> _Supplied records_:
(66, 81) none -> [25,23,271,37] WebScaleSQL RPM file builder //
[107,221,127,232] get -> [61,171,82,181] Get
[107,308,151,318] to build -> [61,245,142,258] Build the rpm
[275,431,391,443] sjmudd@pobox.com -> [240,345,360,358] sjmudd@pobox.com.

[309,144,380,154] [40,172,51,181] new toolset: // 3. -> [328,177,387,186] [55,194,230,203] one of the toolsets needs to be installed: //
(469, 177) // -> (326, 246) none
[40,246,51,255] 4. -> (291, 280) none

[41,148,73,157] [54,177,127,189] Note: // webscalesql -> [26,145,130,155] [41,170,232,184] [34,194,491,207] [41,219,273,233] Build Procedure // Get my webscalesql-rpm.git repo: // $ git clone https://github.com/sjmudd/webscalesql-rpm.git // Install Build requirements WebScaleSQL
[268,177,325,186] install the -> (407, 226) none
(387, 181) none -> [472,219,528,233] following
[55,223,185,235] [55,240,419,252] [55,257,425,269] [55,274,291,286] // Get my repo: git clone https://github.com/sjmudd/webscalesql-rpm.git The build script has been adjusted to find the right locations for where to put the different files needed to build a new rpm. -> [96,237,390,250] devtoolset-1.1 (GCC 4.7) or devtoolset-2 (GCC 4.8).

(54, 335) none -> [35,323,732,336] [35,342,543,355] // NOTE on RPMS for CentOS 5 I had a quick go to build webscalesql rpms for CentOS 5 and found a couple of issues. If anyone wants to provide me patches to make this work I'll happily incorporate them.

> _What you are asked to do_:
Please return all of the records exactly.

> _Result_:
(66, 81) none -> [25,23,271,37] WebScaleSQL RPM file builder //
[107,221,127,232] get -> [61,171,82,181] Get
[107,308,151,318] to build -> [61,245,142,258] Build the rpm
[275,431,391,443] sjmudd@pobox.com -> [240,345,360,358] sjmudd@pobox.com.

[309,144,380,154] [40,172,51,181] new toolset: // 3. -> [328,177,387,186] [55,194,230,203] one of the toolsets needs to be installed: //
(469, 177) // -> (326, 246) none
[40,246,51,255] 4. -> (291, 280) none

[41,148,73,157] [54,177,127,189] Note: // webscalesql -> [26,145,130,155] [41,170,232,184] [34,194,491,207] [41,219,273,233] Build Procedure // Get my webscalesql-rpm.git repo: // $ git clone https://github.com/sjmudd/webscalesql-rpm.git // Install Build requirements WebScaleSQL
[268,177,325,186] install the -> (407, 226) none
(387, 181) none -> [472,219,528,233] following
[55,223,185,235] [55,240,419,252] [55,257,425,269] [55,274,291,286] // Get my repo: git clone https://github.com/sjmudd/webscalesql-rpm.git The build script has been adjusted to find the right locations for where to put the different files needed to build a new rpm. -> [96,237,390,250] devtoolset-1.1 (GCC 4.7) or devtoolset-2 (GCC 4.8).

(54, 335) none -> [35,323,732,336] [35,342,543,355] // NOTE on RPMS for CentOS 5 I had a quick go to build webscalesql rpms for CentOS 5 and found a couple of issues. If anyone wants to provide me patches to make this work I'll happily incorporate them.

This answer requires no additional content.